--- DATA EXCERPTS Enclosed Below ---

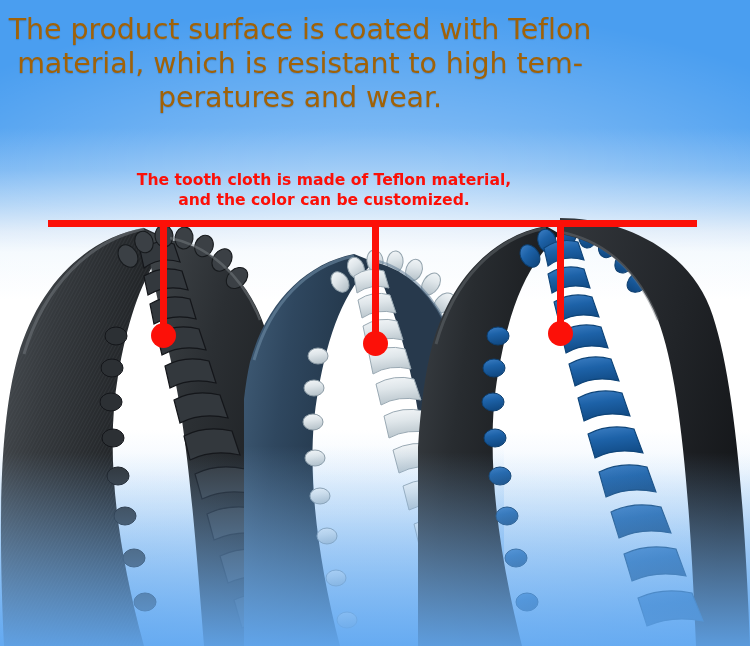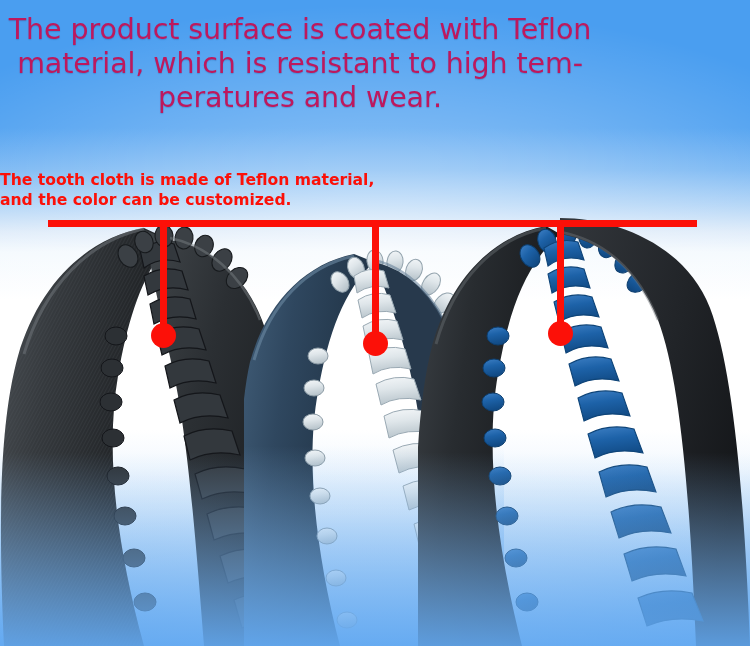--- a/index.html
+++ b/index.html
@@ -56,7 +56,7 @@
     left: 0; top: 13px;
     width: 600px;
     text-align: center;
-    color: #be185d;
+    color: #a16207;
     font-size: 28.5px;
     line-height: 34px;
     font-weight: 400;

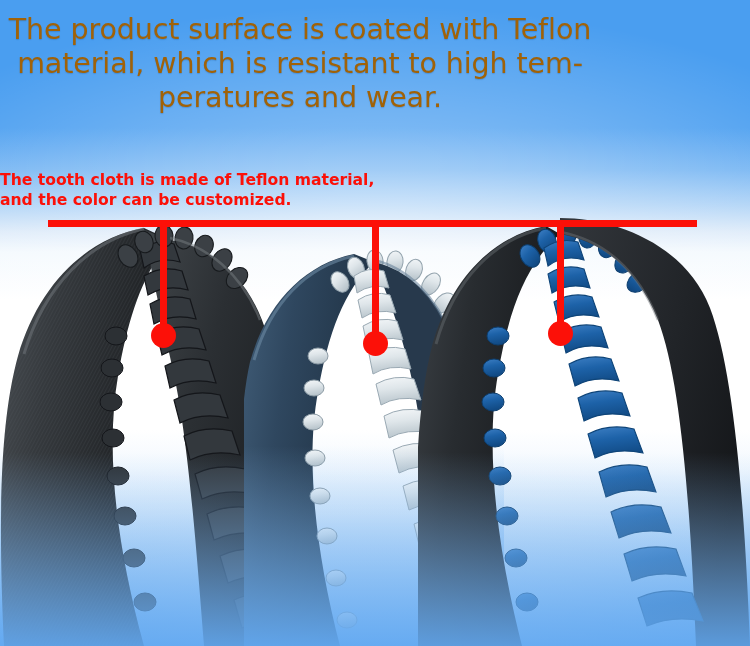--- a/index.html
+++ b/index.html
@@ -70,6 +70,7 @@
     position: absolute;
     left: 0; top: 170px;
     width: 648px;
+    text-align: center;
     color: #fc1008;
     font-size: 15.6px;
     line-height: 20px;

--- End of Enclosed DATA EXCERPTS ---

Reproduce the lines word for word, starting at the one holding "position: absolute;" and ending at the final line of the material above.

**WRITTEN SOLUTION:**
     position: absolute;
     left: 0; top: 170px;
     width: 648px;
+    text-align: center;
     color: #fc1008;
     font-size: 15.6px;
     line-height: 20px;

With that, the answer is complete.